> **Task objective**: From the data below, report how many lines contain the word "However", giving the number and nothing else.

> **Source information**:
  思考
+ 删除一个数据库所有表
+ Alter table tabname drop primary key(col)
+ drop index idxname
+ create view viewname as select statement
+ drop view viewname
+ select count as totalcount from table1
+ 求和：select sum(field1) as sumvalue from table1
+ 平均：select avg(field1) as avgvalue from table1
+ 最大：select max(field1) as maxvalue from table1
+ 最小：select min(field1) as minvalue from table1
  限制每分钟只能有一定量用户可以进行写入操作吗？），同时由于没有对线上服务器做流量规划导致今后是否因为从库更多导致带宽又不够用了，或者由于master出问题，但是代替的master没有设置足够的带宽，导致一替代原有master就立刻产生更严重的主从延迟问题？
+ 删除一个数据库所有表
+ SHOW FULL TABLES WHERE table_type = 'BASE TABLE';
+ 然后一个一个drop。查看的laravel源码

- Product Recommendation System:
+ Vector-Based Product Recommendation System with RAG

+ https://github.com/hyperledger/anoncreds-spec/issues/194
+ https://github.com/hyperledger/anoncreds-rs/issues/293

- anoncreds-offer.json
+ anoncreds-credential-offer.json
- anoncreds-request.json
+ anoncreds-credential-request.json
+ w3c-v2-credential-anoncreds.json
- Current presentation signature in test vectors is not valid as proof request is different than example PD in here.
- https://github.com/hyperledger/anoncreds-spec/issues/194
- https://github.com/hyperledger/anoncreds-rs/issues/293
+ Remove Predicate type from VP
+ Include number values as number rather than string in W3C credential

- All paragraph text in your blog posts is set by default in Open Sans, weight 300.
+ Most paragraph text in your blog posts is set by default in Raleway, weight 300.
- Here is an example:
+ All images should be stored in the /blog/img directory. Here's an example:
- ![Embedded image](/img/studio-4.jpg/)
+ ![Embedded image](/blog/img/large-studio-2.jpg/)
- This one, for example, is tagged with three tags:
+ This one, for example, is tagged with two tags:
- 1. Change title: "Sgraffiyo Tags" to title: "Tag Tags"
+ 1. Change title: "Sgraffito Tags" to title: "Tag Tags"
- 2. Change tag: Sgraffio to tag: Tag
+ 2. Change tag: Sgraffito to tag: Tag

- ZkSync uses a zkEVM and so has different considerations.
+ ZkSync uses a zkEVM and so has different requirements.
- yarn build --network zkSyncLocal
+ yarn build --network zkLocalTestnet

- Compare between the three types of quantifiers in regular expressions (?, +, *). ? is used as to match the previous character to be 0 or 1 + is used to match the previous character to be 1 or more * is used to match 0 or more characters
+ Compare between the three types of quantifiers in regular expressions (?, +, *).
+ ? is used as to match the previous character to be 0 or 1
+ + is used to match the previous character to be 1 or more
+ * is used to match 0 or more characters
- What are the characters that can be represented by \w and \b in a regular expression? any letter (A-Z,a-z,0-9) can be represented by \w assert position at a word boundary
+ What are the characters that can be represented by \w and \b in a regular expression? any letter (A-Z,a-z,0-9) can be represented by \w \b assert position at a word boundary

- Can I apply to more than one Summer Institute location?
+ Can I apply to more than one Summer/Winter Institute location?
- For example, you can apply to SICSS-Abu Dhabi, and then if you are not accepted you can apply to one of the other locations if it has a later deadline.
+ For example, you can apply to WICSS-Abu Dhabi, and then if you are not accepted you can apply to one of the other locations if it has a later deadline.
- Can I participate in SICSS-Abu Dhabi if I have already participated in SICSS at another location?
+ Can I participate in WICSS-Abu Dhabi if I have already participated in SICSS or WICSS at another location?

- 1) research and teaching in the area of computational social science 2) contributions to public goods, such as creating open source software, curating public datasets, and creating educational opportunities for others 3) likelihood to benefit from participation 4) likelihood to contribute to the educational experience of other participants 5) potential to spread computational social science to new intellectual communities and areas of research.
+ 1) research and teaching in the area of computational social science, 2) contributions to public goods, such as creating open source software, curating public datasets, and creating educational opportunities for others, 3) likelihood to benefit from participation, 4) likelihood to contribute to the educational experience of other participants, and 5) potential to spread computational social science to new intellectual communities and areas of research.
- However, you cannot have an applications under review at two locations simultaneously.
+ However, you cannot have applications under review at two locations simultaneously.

> **Response below**: 2